La firme Magil Construction, de Montréal, avait présenté le prix le plus bas – 27 695 000 $ – au terme de l’appel d’offres du 19 mai 2016, mais après examen des trois propositions reçues suivant un système de pondération, c’est la soumission du Groupe Décarel, de Montréal – 28 754 077 $ -, qui a été retenue. Quant au troisième soumissionnaire, Pomerleau, également de Montréal, elle se chiffrait à 28 754 076 $.
La Loi sur les Cités et Villes précise que lorsque le conseil municipal choisit de recourir à un système de pondération pour l’octroi d’un contrat de 100 000 $ ou plus, la soumission ayant obtenu le meilleur pointage est assimilée à la plus basse.
Toutefois, la demanderesse Magil Construction estime que le processus d’attribution a été faussé au départ parce que, selon elle, la Ville n’a pas respecté sa propre Politique de gestion contractuelle en ce qui a trait à la composition du comité de sélection. Cette politique stipule qu’ « à moins d’une situation exceptionnelle, les membres (du comité) ne doivent avoir aucun lien hiérarchique entre eux ».
Le 19 septembre, Magil a donc présenté au tribunal une « Demande introductive d’instance en jugement déclaratoire et en injonction provisoire interlocutoire et permanente », mais le juge Michel Déziel, de la Cour supérieure du district de Saint-Hyacinthe, ne s’est pas rendu à ses arguments et a rejeté sa requête le 4 octobre.
Lien hiérarchique
Dans sa décision, on peut lire que c’est le 7 septembre, après l’octroi du contrat, que Magil a appris dans le journal local que le directeur général de la Ville, Louis Bilodeau, de même que le directeur du Service des travaux publics, Yvan De Lachevrotière, avaient siégé sur le comité de sélection en compagnie d’Antoine Cousineau, architecte de la firme Neuf Architectes, responsable des plans et devis. Or, Magil soutient que la Ville ne pouvait nommer sur ce comité M. De Lachevrotière, un subalterne du directeur général, sans contrevenir à sa politique. Elle estime avoir subi, de ce fait, « un préjudice sérieux et irréparable » et fait valoir que si un nouveau comité de sélection lui accordait le contrat, les citoyens de Saint-Hyacinthe épargneraient plus d’un million de dollars.
De son côté, la municipalité affirme que « l’octroi du plus gros contrat jamais autorisé par la Ville » justifiait la nomination de son directeur général et du directeur du Service des travaux publics sur le comité, malgré leur lien hiérarchique, et qu’elle avait agi en cela de façon raisonnable.

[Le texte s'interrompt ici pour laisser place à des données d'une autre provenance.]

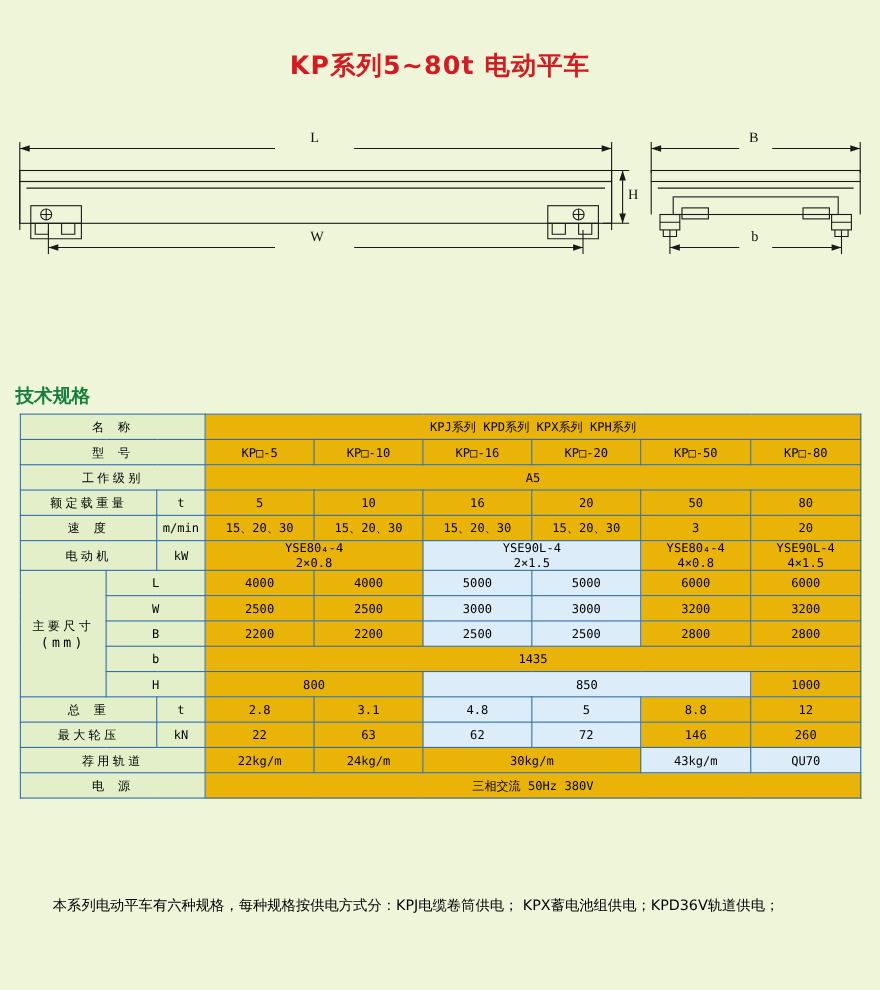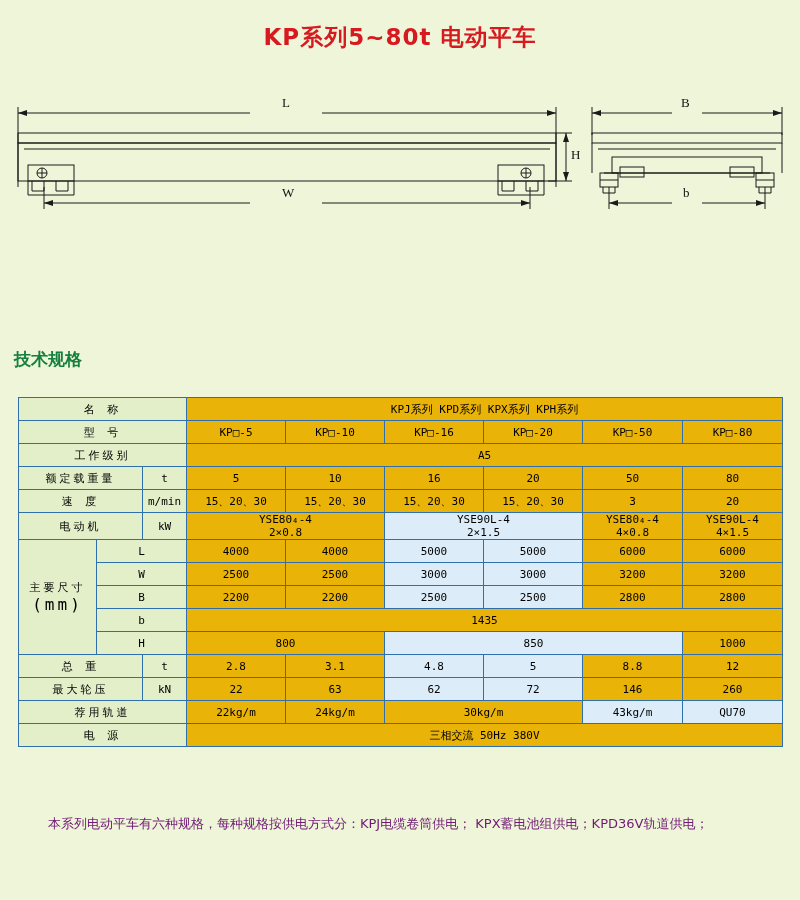--- a/index.html
+++ b/index.html
@@ -26,7 +26,7 @@
     font-size: 23px;
     font-weight: bold;
     letter-spacing: 1px;
-    padding-top: 22px;
+    padding-top: 44px;
     font-family: "DejaVu Sans", "Liberation Sans", sans-serif;
   }
 

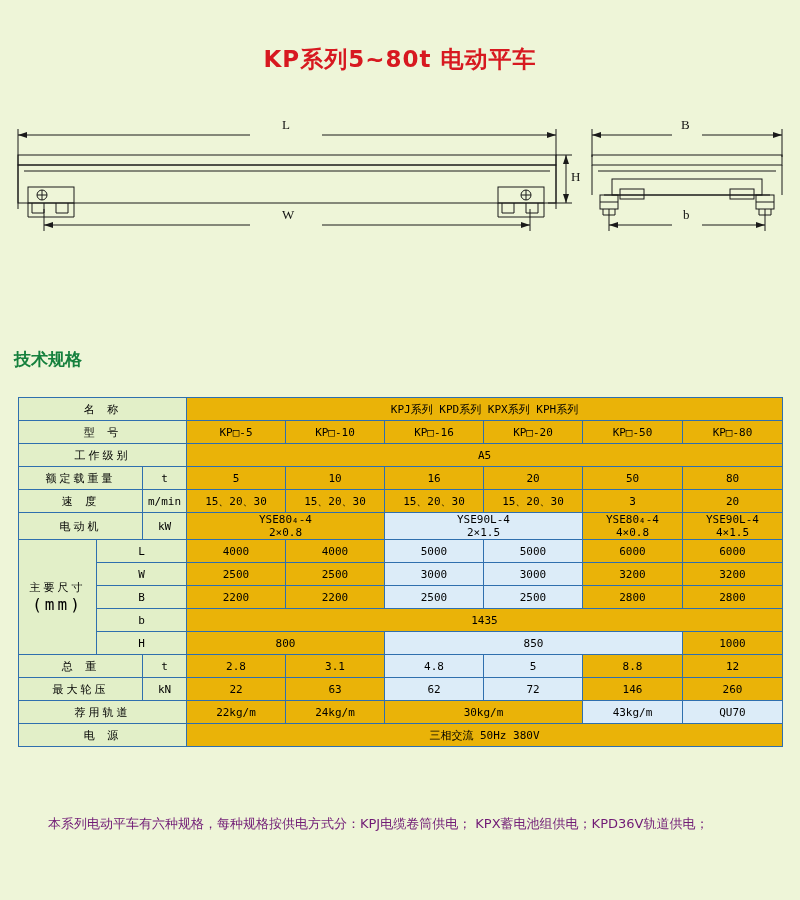--- a/index.html
+++ b/index.html
@@ -58,7 +58,7 @@
   .tbl-wrap {
     position: absolute;
     left: 18px;
-    top: 397px;
+    top: 376px;
     width: 764px;
   }
   table.spec {

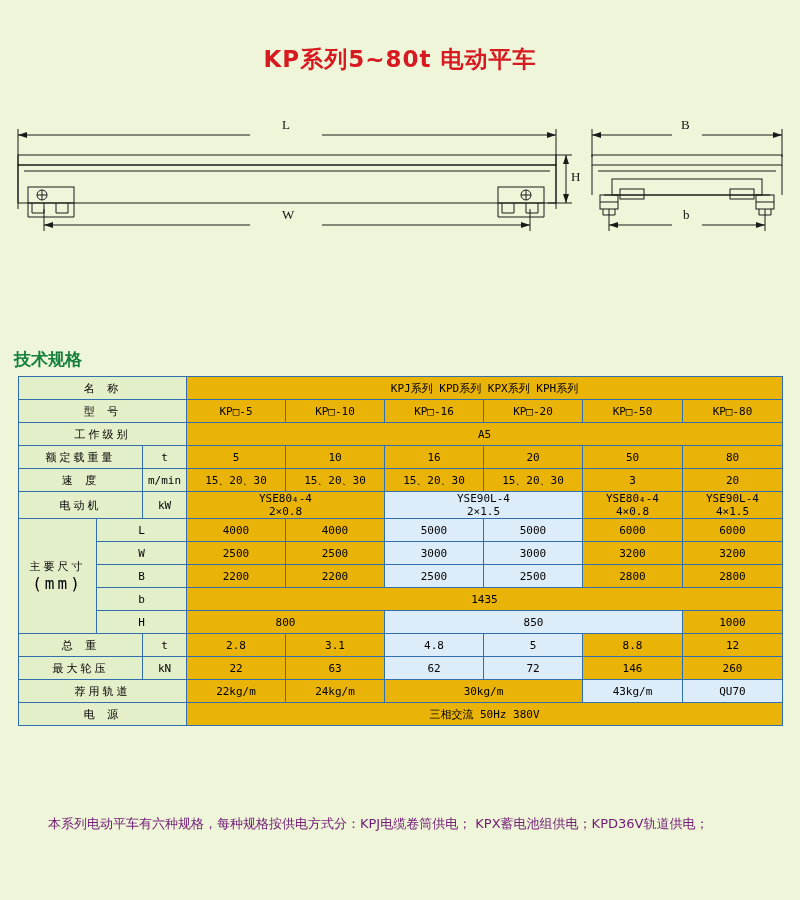--- a/index.html
+++ b/index.html
@@ -91,7 +91,7 @@
   td.val { background: #eab308; }
   td.val-b { background: #dcecf8; }
   .tall2 { height: 66px; }
-  .sub { font-size: 16px; }
+  .sub { font-size: 12px; }
 
   
   .note {

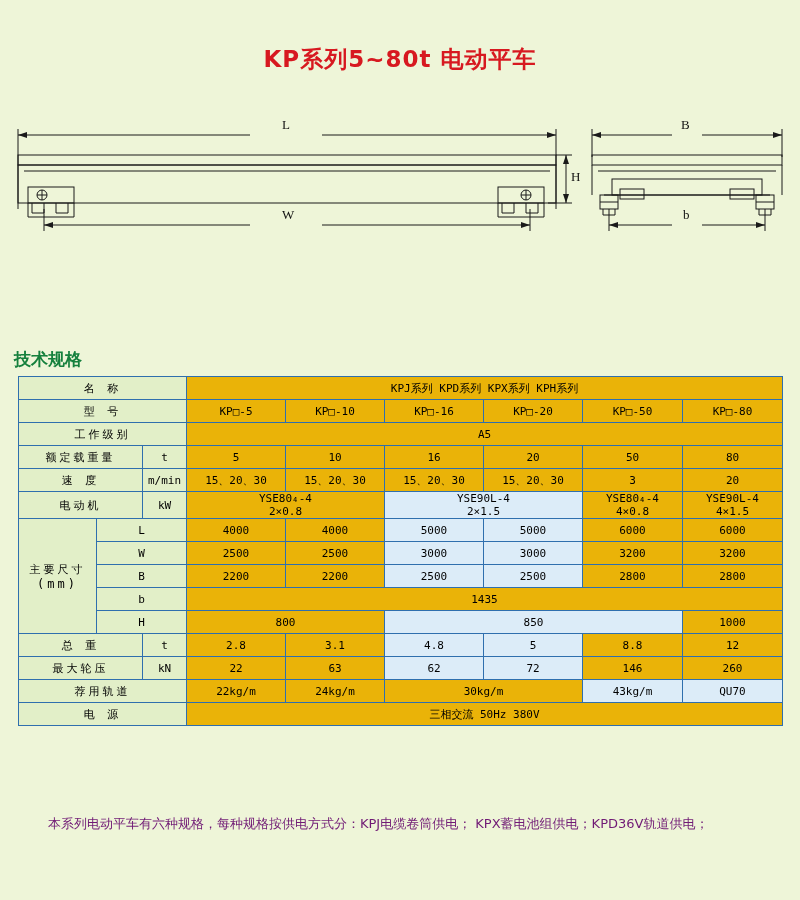--- a/index.html
+++ b/index.html
@@ -102,7 +102,7 @@
     font-size: 13px;
     line-height: 24px;
     font-family: "DejaVu Sans", "Liberation Sans", sans-serif;
-    color: #701a75;
+    color: #000000;
   }
   .note p { margin: 0; }
   .note .ind { text-indent: 28px; }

Elle a aussi rappelé qu’elle perdait 15 M$ par année en retombées depuis la fermeture de l’ancien centre des congrès. Au sujet de la soumission présentée par Magil, elle a maintenu qu’elle ne répondait pas aux cinq critères de la grille d’analyse.
« Au niveau provisoire, Magil demande un sursis du processus d’appel d’offres et de ne pas mettre à exécution le contrat. Or, le contrat a déjà été attribué et les travaux ont débuté. Ainsi, les demandes provisoires deviennent sans objet. Sur la demande en injonction permanente, elle demande la formation d’un nouveau comité de sélection qui respecterait la Politique. À ce stade très préliminaire des procédures, la décision de la Ville de nommer les trois personnes qu’elle croit les mieux placées pour analyser les soumissions apparaît raisonnable. Vu la complexité du contrat, la coordination qui doit être faite avec l’ensemble des travaux et l’échéancier très serré auquel les soumissionnaires devaient adhérer, Magil ne démontre pas au stade provisoire que cela ne constitue pas une situation exceptionnelle au sens de la Politique », écrit le juge Déziel.
Il ajoute qu’il n’est pas démontré qu’un autre comité de sélection accorderait le contrat à Magil. « Cela relève de la pure hypothèse », tranche-t-il.
L’avocat de Magil Construction, Me Simon Grégoire, du cabinet Borden Ladner Gervais, s’est dit déçu de la décision du juge Déziel, mais n’a pas voulu la commenter davantage. Quant à savoir si Magil poussera l’affaire plus loin, il a laissé entendre qu’aucune décision à ce sujet n’avait encore été prise. « Je n’en ai pas encore discuté avec mon client », a-t-il dit.
La Ville, quant à elle, s’était fait représenter dans ce dossier par Me Frédéric Sylvestre, du cabinet Sylvestre et associés.